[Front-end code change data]
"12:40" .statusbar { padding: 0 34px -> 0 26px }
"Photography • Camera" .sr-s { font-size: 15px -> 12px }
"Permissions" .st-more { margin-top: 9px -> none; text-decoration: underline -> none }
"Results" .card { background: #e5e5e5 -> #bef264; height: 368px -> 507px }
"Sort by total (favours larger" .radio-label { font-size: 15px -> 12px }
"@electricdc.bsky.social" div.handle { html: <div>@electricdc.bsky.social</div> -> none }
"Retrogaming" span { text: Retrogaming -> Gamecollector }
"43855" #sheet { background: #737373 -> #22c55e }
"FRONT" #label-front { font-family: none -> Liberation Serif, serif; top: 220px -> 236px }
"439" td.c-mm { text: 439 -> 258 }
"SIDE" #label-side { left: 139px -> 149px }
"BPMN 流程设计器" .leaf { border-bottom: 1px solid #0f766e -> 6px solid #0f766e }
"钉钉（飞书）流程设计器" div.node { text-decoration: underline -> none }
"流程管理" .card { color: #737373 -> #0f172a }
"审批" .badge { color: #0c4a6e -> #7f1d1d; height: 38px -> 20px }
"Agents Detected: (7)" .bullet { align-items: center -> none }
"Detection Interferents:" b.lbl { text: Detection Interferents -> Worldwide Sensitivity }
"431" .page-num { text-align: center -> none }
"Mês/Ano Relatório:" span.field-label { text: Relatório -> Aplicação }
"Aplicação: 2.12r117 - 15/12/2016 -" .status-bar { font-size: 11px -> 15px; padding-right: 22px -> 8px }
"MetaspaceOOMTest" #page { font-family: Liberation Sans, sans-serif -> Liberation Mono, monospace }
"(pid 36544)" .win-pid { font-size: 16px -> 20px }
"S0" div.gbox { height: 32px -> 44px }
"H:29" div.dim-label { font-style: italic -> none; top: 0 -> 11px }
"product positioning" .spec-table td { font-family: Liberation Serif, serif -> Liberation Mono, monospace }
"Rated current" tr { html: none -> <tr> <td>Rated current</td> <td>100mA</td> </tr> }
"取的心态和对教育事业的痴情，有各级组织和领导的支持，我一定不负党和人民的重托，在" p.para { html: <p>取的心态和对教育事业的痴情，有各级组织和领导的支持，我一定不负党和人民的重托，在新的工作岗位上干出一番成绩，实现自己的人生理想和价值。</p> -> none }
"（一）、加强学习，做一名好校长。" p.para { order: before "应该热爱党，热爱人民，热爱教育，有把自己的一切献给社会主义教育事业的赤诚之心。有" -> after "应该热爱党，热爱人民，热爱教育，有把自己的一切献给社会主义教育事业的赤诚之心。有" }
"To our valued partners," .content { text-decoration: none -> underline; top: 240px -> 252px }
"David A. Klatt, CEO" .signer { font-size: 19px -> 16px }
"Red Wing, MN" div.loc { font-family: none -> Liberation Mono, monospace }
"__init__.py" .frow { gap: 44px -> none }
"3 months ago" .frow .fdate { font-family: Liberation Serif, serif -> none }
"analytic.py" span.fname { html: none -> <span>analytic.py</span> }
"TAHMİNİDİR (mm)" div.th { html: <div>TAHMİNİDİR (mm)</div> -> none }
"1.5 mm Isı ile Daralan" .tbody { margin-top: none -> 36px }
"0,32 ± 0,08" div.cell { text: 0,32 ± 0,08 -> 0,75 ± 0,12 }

• _TASK DIRECTIONS_:
In the entries above, restate word for word the lines between the one holding "background: #737373 ->" and the one holding "text: Relatório ->", inclusive, and nothing besides.

• _TASK OUTPUT_:
"43855" #sheet { background: #737373 -> #22c55e }
"FRONT" #label-front { font-family: none -> Liberation Serif, serif; top: 220px -> 236px }
"439" td.c-mm { text: 439 -> 258 }
"SIDE" #label-side { left: 139px -> 149px }
"BPMN 流程设计器" .leaf { border-bottom: 1px solid #0f766e -> 6px solid #0f766e }
"钉钉（飞书）流程设计器" div.node { text-decoration: underline -> none }
"流程管理" .card { color: #737373 -> #0f172a }
"审批" .badge { color: #0c4a6e -> #7f1d1d; height: 38px -> 20px }
"Agents Detected: (7)" .bullet { align-items: center -> none }
"Detection Interferents:" b.lbl { text: Detection Interferents -> Worldwide Sensitivity }
"431" .page-num { text-align: center -> none }
"Mês/Ano Relatório:" span.field-label { text: Relatório -> Aplicação }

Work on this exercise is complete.